►
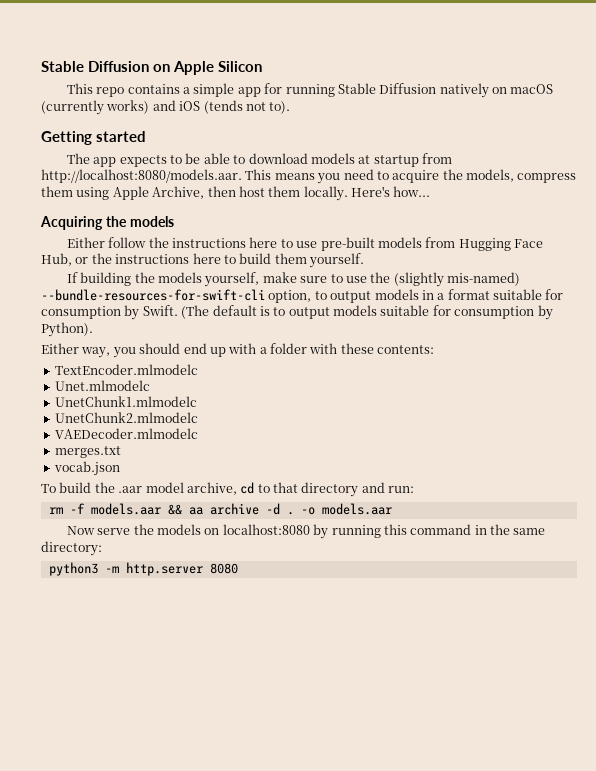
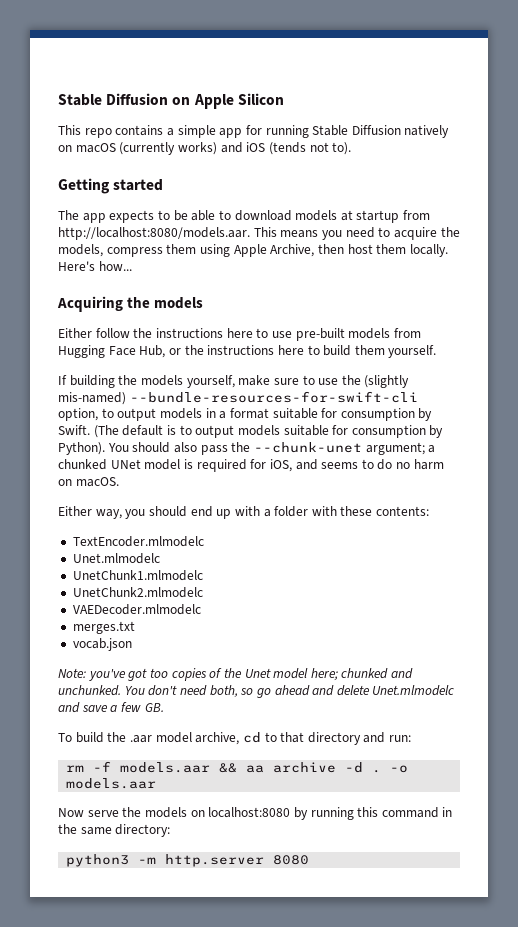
+ You should also pass the --chunk-unet argument; a chunked UNet model is required for iOS, and seems to do no harm on macOS.
+ Note: you've got too copies of the Unet model here; chunked and unchunked. You don't need both, so go ahead and delete Unet.mlmodelc and save a few GB.

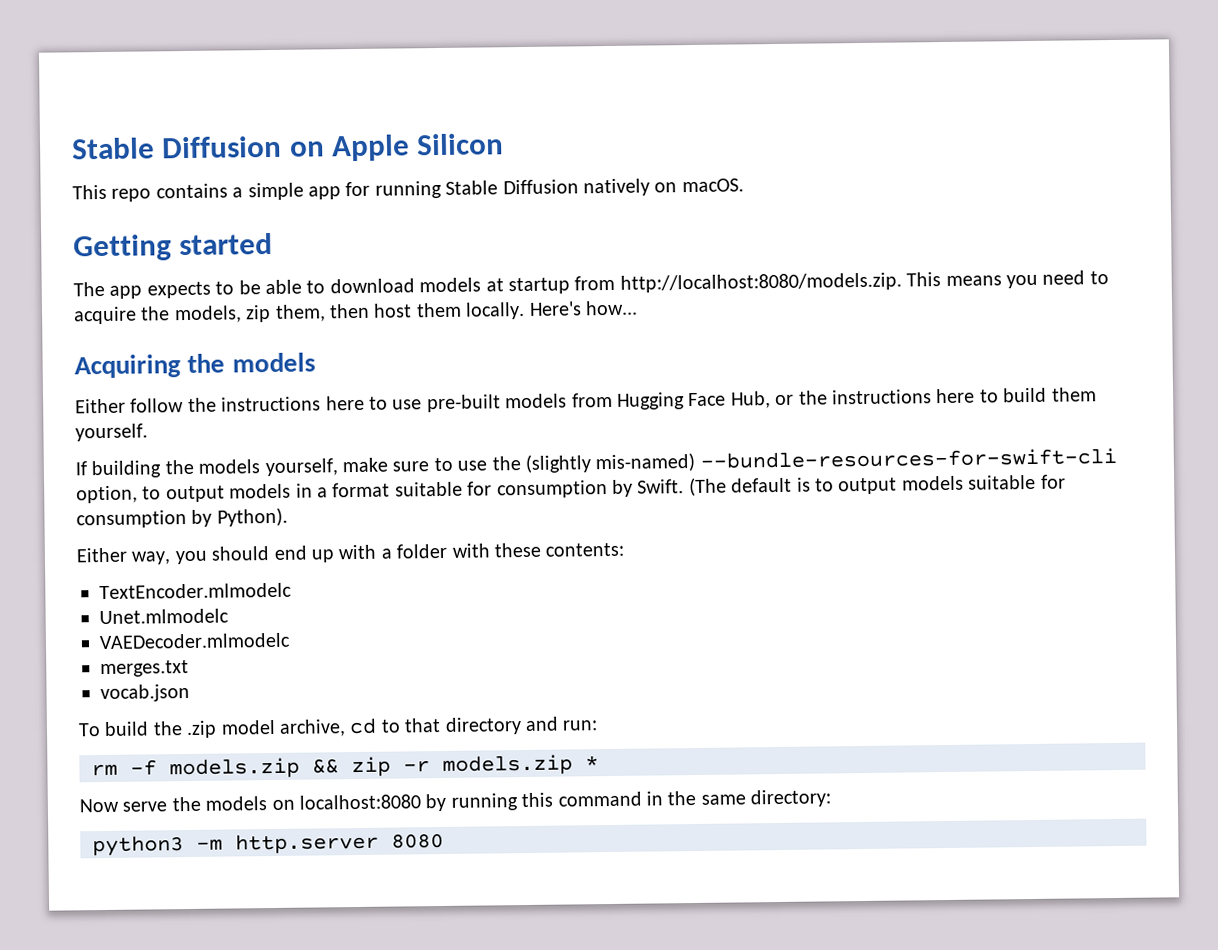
- This repo contains a simple app for running Stable Diffusion natively on macOS (currently works) and iOS (tends not to).
+ This repo contains a simple app for running Stable Diffusion natively on macOS.
- The app expects to be able to download models at startup from http://localhost:8080/models.aar. This means you need to acquire the models, compress them using Apple Archive, then host them locally.
+ The app expects to be able to download models at startup from http://localhost:8080/models.zip. This means you need to acquire the models, zip them, then host them locally.
- You should also pass the --chunk-unet argument; a chunked UNet model is required for iOS, and seems to do no harm on macOS.
- UnetChunk1.mlmodelc
- UnetChunk2.mlmodelc
- Note: you've got too copies of the Unet model here; chunked and unchunked. You don't need both, so go ahead and delete Unet.mlmodelc and save a few GB.
- To build the .aar model archive, cd to that directory and run:
+ To build the .zip model archive, cd to that directory and run:
- rm -f models.aar && aa archive -d . -o models.aar
+ rm -f models.zip && zip -r models.zip *

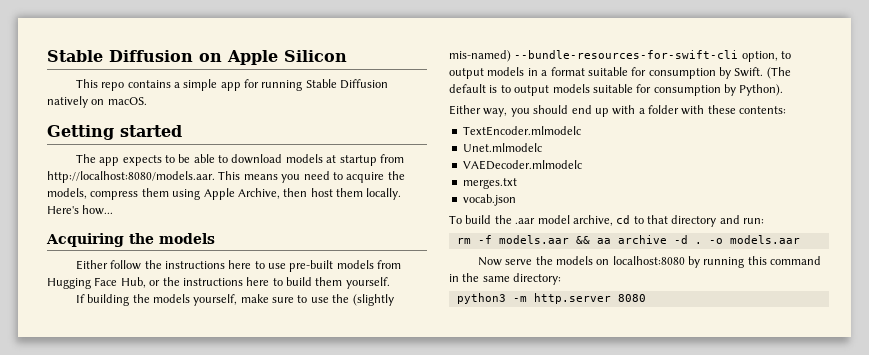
- The app expects to be able to download models at startup from http://localhost:8080/models.zip. This means you need to acquire the models, zip them, then host them locally.
+ The app expects to be able to download models at startup from http://localhost:8080/models.aar. This means you need to acquire the models, compress them using Apple Archive, then host them locally.
- To build the .zip model archive, cd to that directory and run:
+ To build the .aar model archive, cd to that directory and run:
- rm -f models.zip && zip -r models.zip *
+ rm -f models.aar && aa archive -d . -o models.aar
◄
What the exercise asks
One exact copy of the data is required, and it should hold no pictures.

Exercise output
+ You should also pass the --chunk-unet argument; a chunked UNet model is required for iOS, and seems to do no harm on macOS.
+ Note: you've got too copies of the Unet model here; chunked and unchunked. You don't need both, so go ahead and delete Unet.mlmodelc and save a few GB.

- This repo contains a simple app for running Stable Diffusion natively on macOS (currently works) and iOS (tends not to).
+ This repo contains a simple app for running Stable Diffusion natively on macOS.
- The app expects to be able to download models at startup from http://localhost:8080/models.aar. This means you need to acquire the models, compress them using Apple Archive, then host them locally.
+ The app expects to be able to download models at startup from http://localhost:8080/models.zip. This means you need to acquire the models, zip them, then host them locally.
- You should also pass the --chunk-unet argument; a chunked UNet model is required for iOS, and seems to do no harm on macOS.
- UnetChunk1.mlmodelc
- UnetChunk2.mlmodelc
- Note: you've got too copies of the Unet model here; chunked and unchunked. You don't need both, so go ahead and delete Unet.mlmodelc and save a few GB.
- To build the .aar model archive, cd to that directory and run:
+ To build the .zip model archive, cd to that directory and run:
- rm -f models.aar && aa archive -d . -o models.aar
+ rm -f models.zip && zip -r models.zip *

- The app expects to be able to download models at startup from http://localhost:8080/models.zip. This means you need to acquire the models, zip them, then host them locally.
+ The app expects to be able to download models at startup from http://localhost:8080/models.aar. This means you need to acquire the models, compress them using Apple Archive, then host them locally.
- To build the .zip model archive, cd to that directory and run:
+ To build the .aar model archive, cd to that directory and run:
- rm -f models.zip && zip -r models.zip *
+ rm -f models.aar && aa archive -d . -o models.aar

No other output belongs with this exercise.